Merkezi uygarlık sisteminin Sümer kaynaklı 5000 yılı aşan yürüyüşü, evrensel tarih lehine en önemli argümanların başında gelir. Hegel’in bu argümanı kullanamaması yeteneksizliğinden, körlüğünden ötürü değil, Sümerik araştırmaların henüz başlamamış olmasıyla bağlantılıdır. İbrahimi dinlerin çıkış kaynaklarına ilişkin materyaller çok sınırlıydı. Kabile sisteminin önemi de pek anlaşılmıyor veya neolitik sistemle birlikte oynadığı evrensel rol layıkıyla değerlendirilemiyordu. Ortam (Fransız ihtilali dönemi ve sonrası) tümüyle milliyetçiliğiyle (yeni dini argüman) ve ulus-devletin tarih araştırmalarına açılmıştı. Her aydın, tarihçi, kendi ulusal tarihinin peşindeydi. Açık ki yaşanılan devrimin karakterinden ötürü (burjuva hegemonyası) tüm bu tarih yazımları ağır sınıf bakış açılarıyla yüklüydü.
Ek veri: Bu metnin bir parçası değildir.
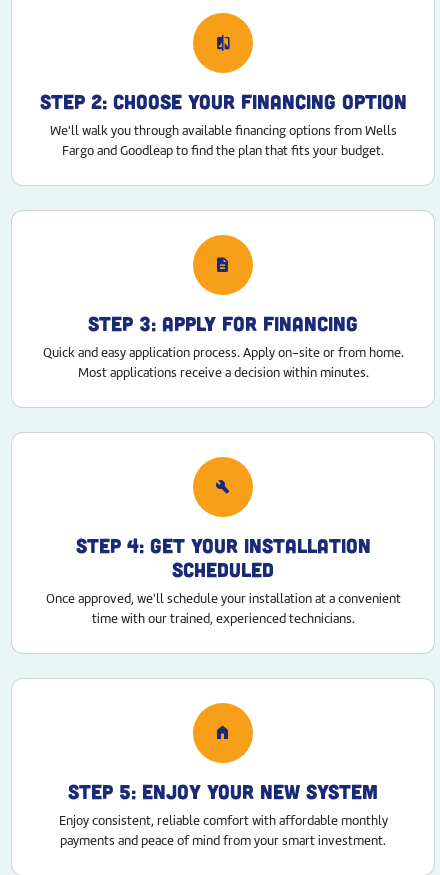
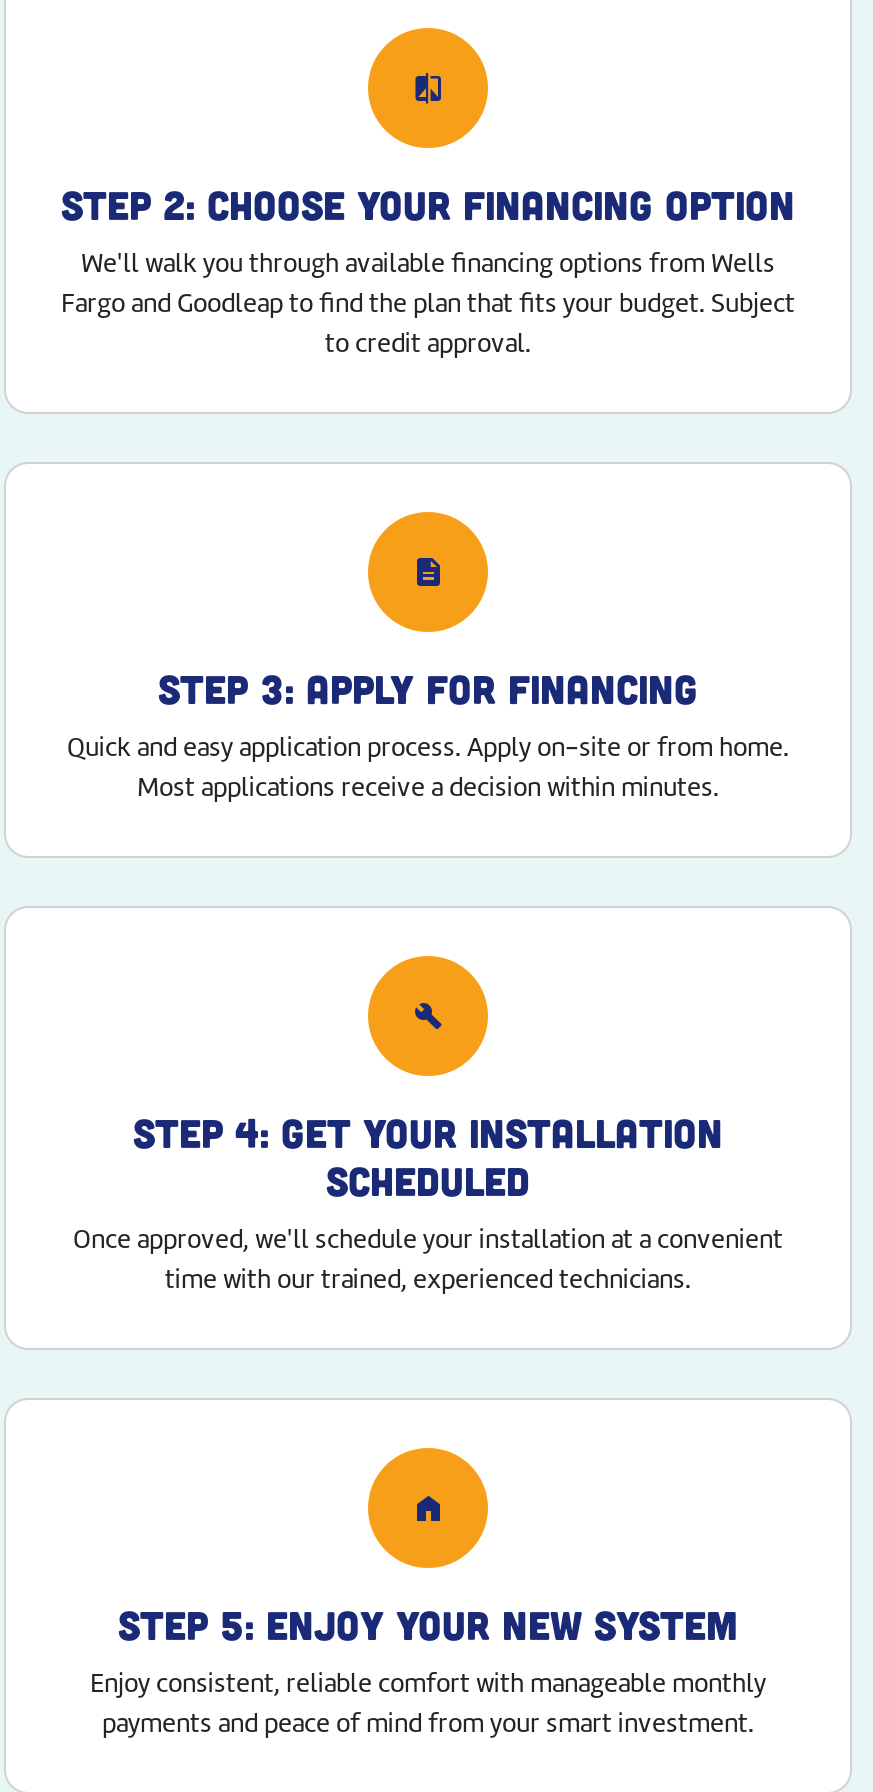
- Fargo and Goodleap to find the plan that fits your budget.
+ Fargo and Goodleap to find the plan that fits your budget. Subject
+ to credit approval.

- Enjoy consistent, reliable comfort with affordable monthly
+ Enjoy consistent, reliable comfort with manageable monthly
Burjuva aydınlar ulus-devlet tarihçiliğinde başat rol oynarken; muhafazakârlar feodal aristokrasiye yeniden tarihsel temel ararken; demokratlar, sosyalistler de emekçilerin, halkların tarihini araştırmaya koyuluyordu. Toplum doğası ise, sınıf bakış açılarıyla yorumlanamayacak kadar karmaşık, esnek ve dolayısıyla bütünlüklü ama parçaların önemini de ortaya koyan bir yaklaşımı şart kılıyordu. 20. Yüzyılın başlarında Eleştirel Kuramla (Frankfurt Ekolü) Analles Tarih Ekolü’nün yaklaşımları, bütün ve parçalı yaklaşımları daha derinliğine işlediler.
20. Yüzyılın ikinci yarısındaki bilimsel devrimler, sosyoloji bilimine de yansıyarak daha dengeli anlatımları ve araştırmaları mümkün kıldı. Günümüzde toplumsal dolayısıyla tarihsel ve evrensel hakikate biraz daha yakın olduğumuz söylenebilir. Eğer diyalektikten bir şey anlıyorsak; hakikate biraz daha yakın olmanın yanı başında büyük yanlışların da bulunduğunu iyi bilmek gerekir.